Self Love

I haven’t written a post in a while now, so I thought I’d try to explain my absence from the internet world and real world alike. As many of you may know I have been struggling with motility issues that have caused the worst six month bout of nausea and vomiting I’ve ever experienced. I have gone from my healthy weight of 115 to sitting in the mid 90’s. The worst thing about this is that I don’t look all that unhealthy when you see me on my rare venture out of the house. Unless you pull out a photo of what I looked like this time last year or, even, this time six months ago. I’ve lost around twenty pounds and with it my capacity to think properly, be present, drive, or do just about anything that requires me to physically or mentally exert myself in any way.

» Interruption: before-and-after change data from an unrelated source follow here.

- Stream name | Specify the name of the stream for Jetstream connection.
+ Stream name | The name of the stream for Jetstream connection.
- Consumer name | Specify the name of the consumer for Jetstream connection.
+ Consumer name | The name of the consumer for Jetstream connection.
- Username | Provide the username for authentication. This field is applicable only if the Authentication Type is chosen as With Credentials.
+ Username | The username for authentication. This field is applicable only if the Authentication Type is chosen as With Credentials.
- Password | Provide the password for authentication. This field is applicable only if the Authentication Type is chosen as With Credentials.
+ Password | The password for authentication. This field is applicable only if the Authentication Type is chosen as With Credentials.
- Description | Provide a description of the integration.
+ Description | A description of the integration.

Now, I have always been a very tiny human, but I also strive to be a healthy one. Standing an inch over five feet, my once muscular gymnast body got comfortable weighing a very healthy and happy 115 pounds. Needless to say, rapidly dropping down to 95 in six short months (that’s 20 pounds people) is not okay with me or my body. I am unable to keep down food on most days simply due to the debilitating nausea I have come to live with. Zofran of the highest doses can’t keep this stomach in check and medical marijuana has become my new best friend. Try to think back to the last time you had the stomach flu. Horrible right? This “stomach bug” never went away. On the days when I do eat, I spend my nights with an angry and often times abusive stomach, reinforcing to my sensory overloaded brain that maybe not eating is the solution. Cue the lack of appetite now. But anyone who knows me understands my love affair with food and that I once worked my ass off to not only gain weight, but gain muscle. And I apologize to the doctor who said, “Are you sure you just don’t want to gain weight?,” but you simply are wrong about me.

So, you can understand my frustration when I finally have to give up on trying to wear my favorite pair of jeans because they won’t stop falling down or when the woman working the fitting room at that store took one glance at me before blurting out, “I wish I were that skinny.” No. No, you don’t. I wouldn’t wish what this “skinny” is on my worst enemy. Remember that weight issues exist across the board and that no matter how much you are wishing for something or how hard you are working for something, you just do not need to comment on anyone else’s weight, or appearance for that matter, unless you are the doctor and they are your patient. Remember that you cannot make yourself feel better by cutting down others and that you, in turn, cannot make others feel better by cutting down yourself. Remember that self-love and body positivity are some of the most valuable kinds of love we have to offer. Remember that we can never truly know what another person is struggling with and for this reason maybe it would be better if that woman had simply said, “Hey, those pants look great on you.”